What Cloudflare’s Second Oopsie in Three Weeks Taught Us About Your Fragile Stack
It wasn’t state-sponsored cyberattacks. It was a Lua exception in a killswitch that had never been tested. Welcome to the terrifyingly mundane reality of modern internet infrastructure.
Let’s be honest. When your phone lit up with alerts at 08:47 am on December 5th, you weren’t surprised. You were probably just exhausted. Another titan of internet infrastructure had face-planted. Twenty-five minutes of HTTP 500 errors affecting 28% of Cloudflare’s traffic. And here’s the kicker: this was Cloudflare’s second major outage in three weeks, following their November 18th incident.
For those keeping score at home: AWS, Azure, and now Cloudflare (twice) have all stumbled spectacularly this quarter. The unholy trinity of hyperscale failures is complete, with Cloudflare earning bonus points for an encore performance.

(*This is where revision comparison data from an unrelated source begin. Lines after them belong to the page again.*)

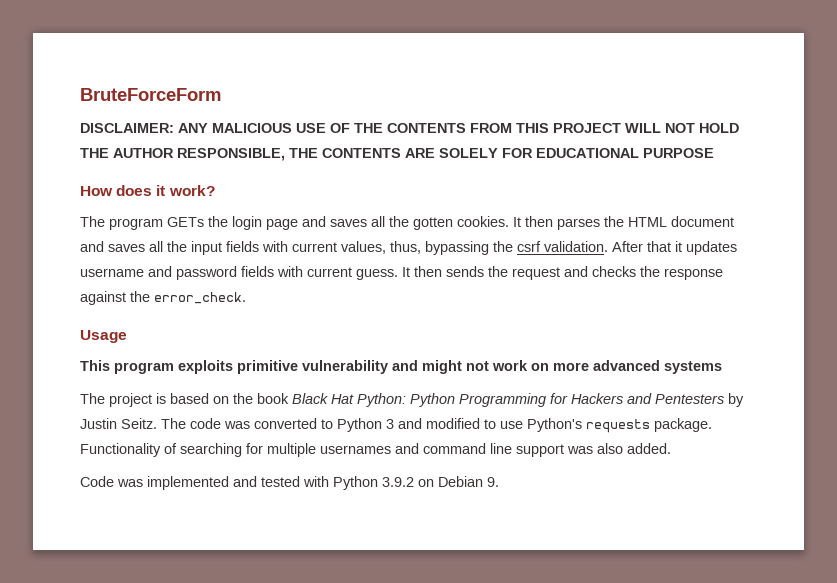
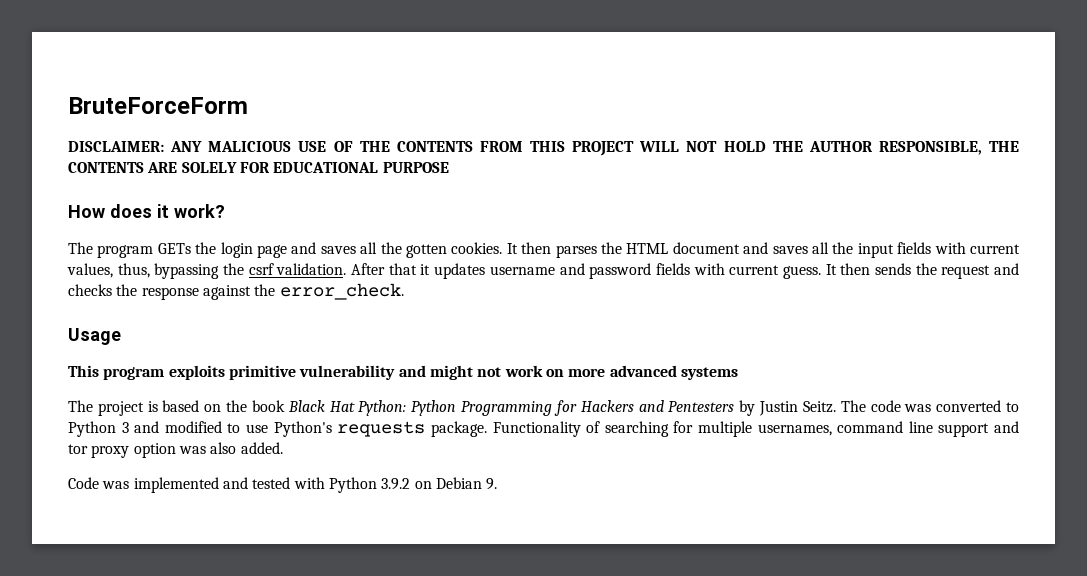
[320,443,419,454] usernames and -> [757,424,832,436] usernames,
(564, 450) none -> [993,421,1019,433] [68,443,176,458] and tor proxy option

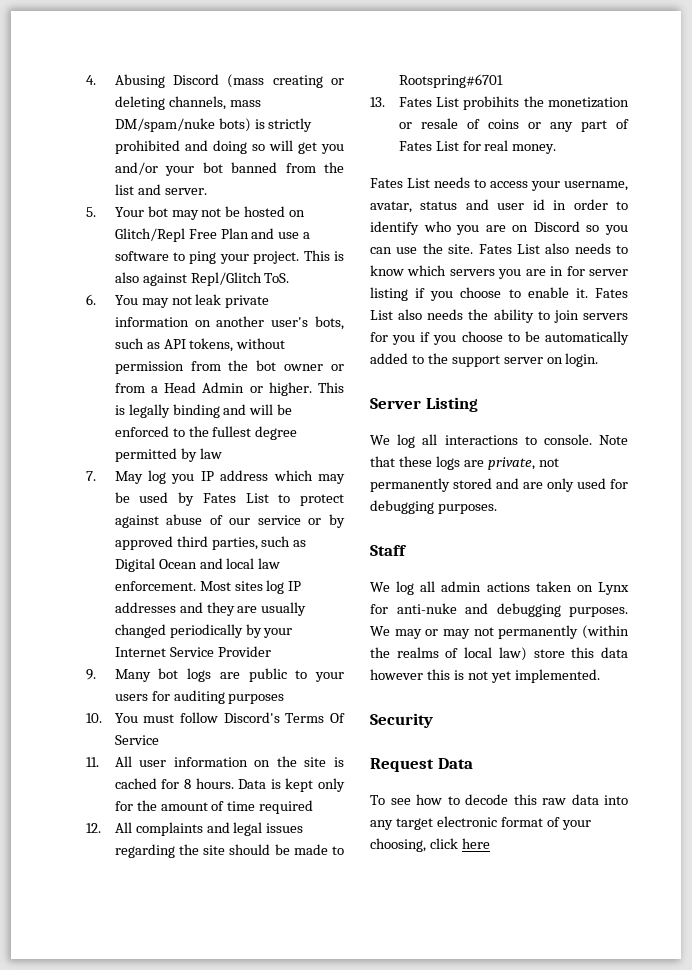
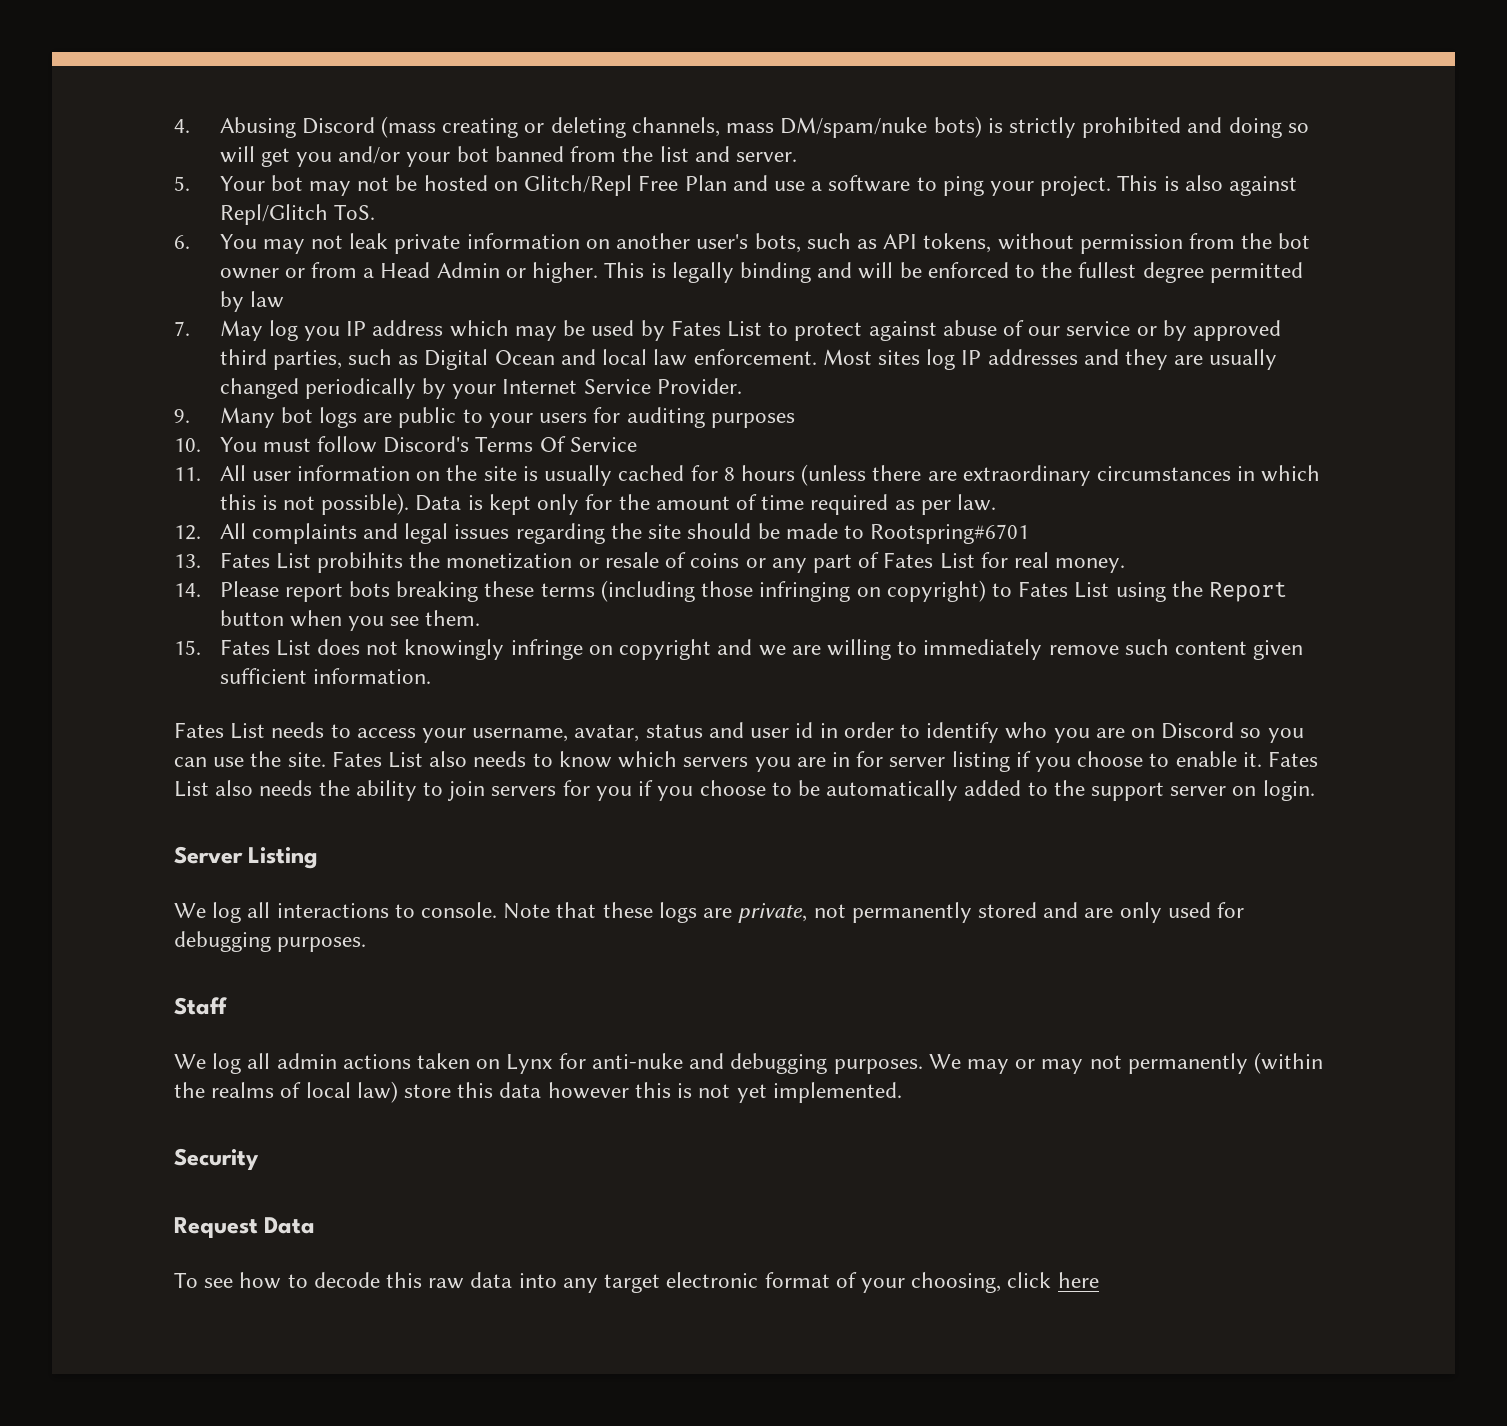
[217,646,271,657] Provider -> [656,378,742,394] Provider.
(344, 762) none -> [544,465,613,486] usually
[195,778,234,789] hours. -> [740,464,1321,486] [219,493,410,515] hours (unless there are extraordinary circumstances in which this is not possible).
(314, 807) none -> [894,494,996,515] as per law.
(557, 149) none -> [174,580,1287,602] [219,610,481,631] [174,639,1304,660] [219,668,431,684] // 14. Please report bots breaking these terms (including those infringing on copyright) to Fates List using the Report button when you see them. // 15. Fates List does not knowingly infringe on copyright and we are willing to immediately remove such content given sufficient information.

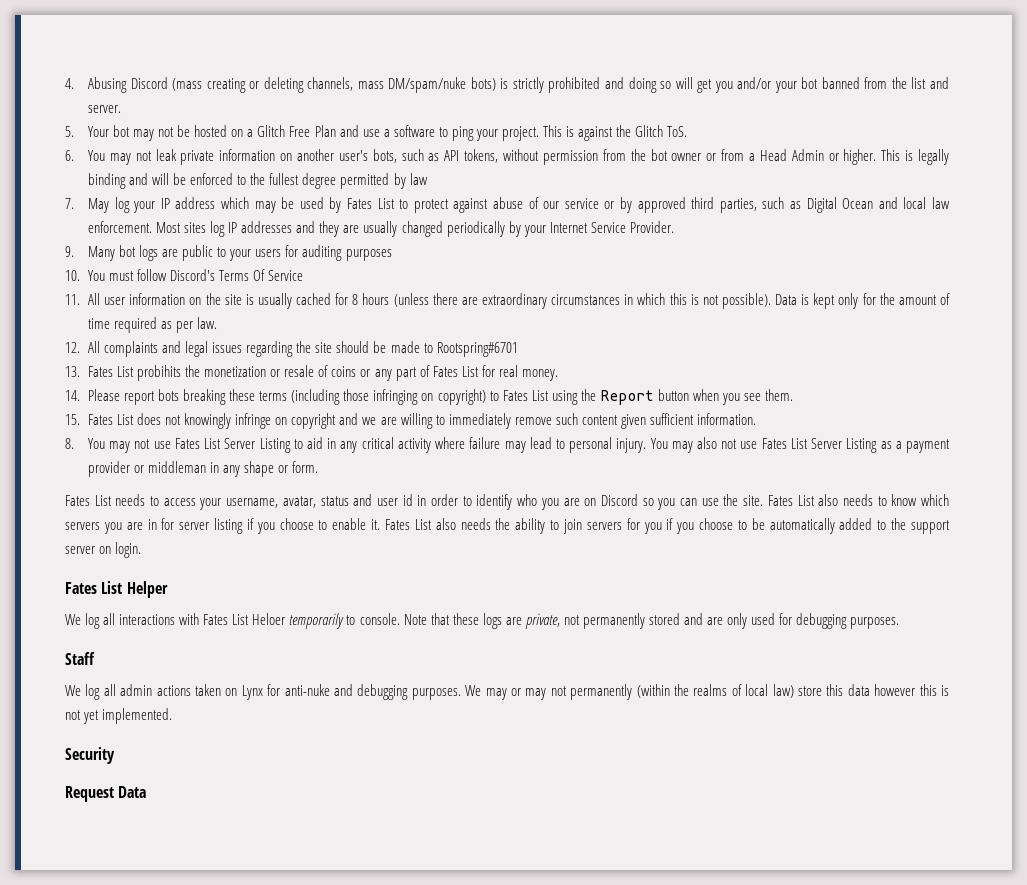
[524,175,633,196] Glitch/Repl -> [247,125,286,137] a Glitch
[1184,175,1298,196] [219,204,328,225] also against Repl/Glitch -> [578,125,664,141] against the Glitch
[304,326,341,341] you -> [133,201,156,213] your
(431, 676) none -> [65,437,950,453] [88,461,319,477] // 8. You may not use Fates List Server Listing to aid in any critical activity where failure may lead to personal injury. You may also not use Fates List Server Listing as a payment provider or middleman in any shape or form.
[174,846,319,869] Server Listing -> [65,581,168,598] Fates List Helper
(389, 910) none -> [179,613,345,629] with Fates List Heloer temporarily
[174,1272,1099,1293] // To see how to decode this raw data into any target electronic format of your choosing, click here -> (147, 792) none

For us in the trenches, it’s a grimly satisfying ‘I told you so’ moment. But for CTOs and Managing Directors staring at dashboards full of angry red lines, it’s another terrifying reminder that ‘the cloud’ is just someone else’s computer. And sometimes, that computer crashes because someone disabled an internal testing tool they thought wasn’t required.
At Digital Craftsmen, we’ve been banging the drum on true digital resilience for 24 years. This isn’t scaremongering—it’s architectural reality. If you’re still banking on a single provider’s SLA to save your skin, December 5th was your final wake-up call.
The Anatomy of a Mundane Disaster (Again)
Contrary to breathless speculation on tech Twitter, Cloudflare wasn’t taken down by sophisticated cyberattacks or malicious activity of any kind. The culprit was far more pedestrian, and frankly, more terrifying for anyone who manages complex systems.
Here’s what actually happened:
The Chain of Events
Cloudflare was rolling out changes to their Web Application Firewall to protect customers against CVE-2025-55182, a critical vulnerability in React Server Components disclosed that week. As part of this security improvement, they increased their HTTP request body buffer size from 128KB to 1MB.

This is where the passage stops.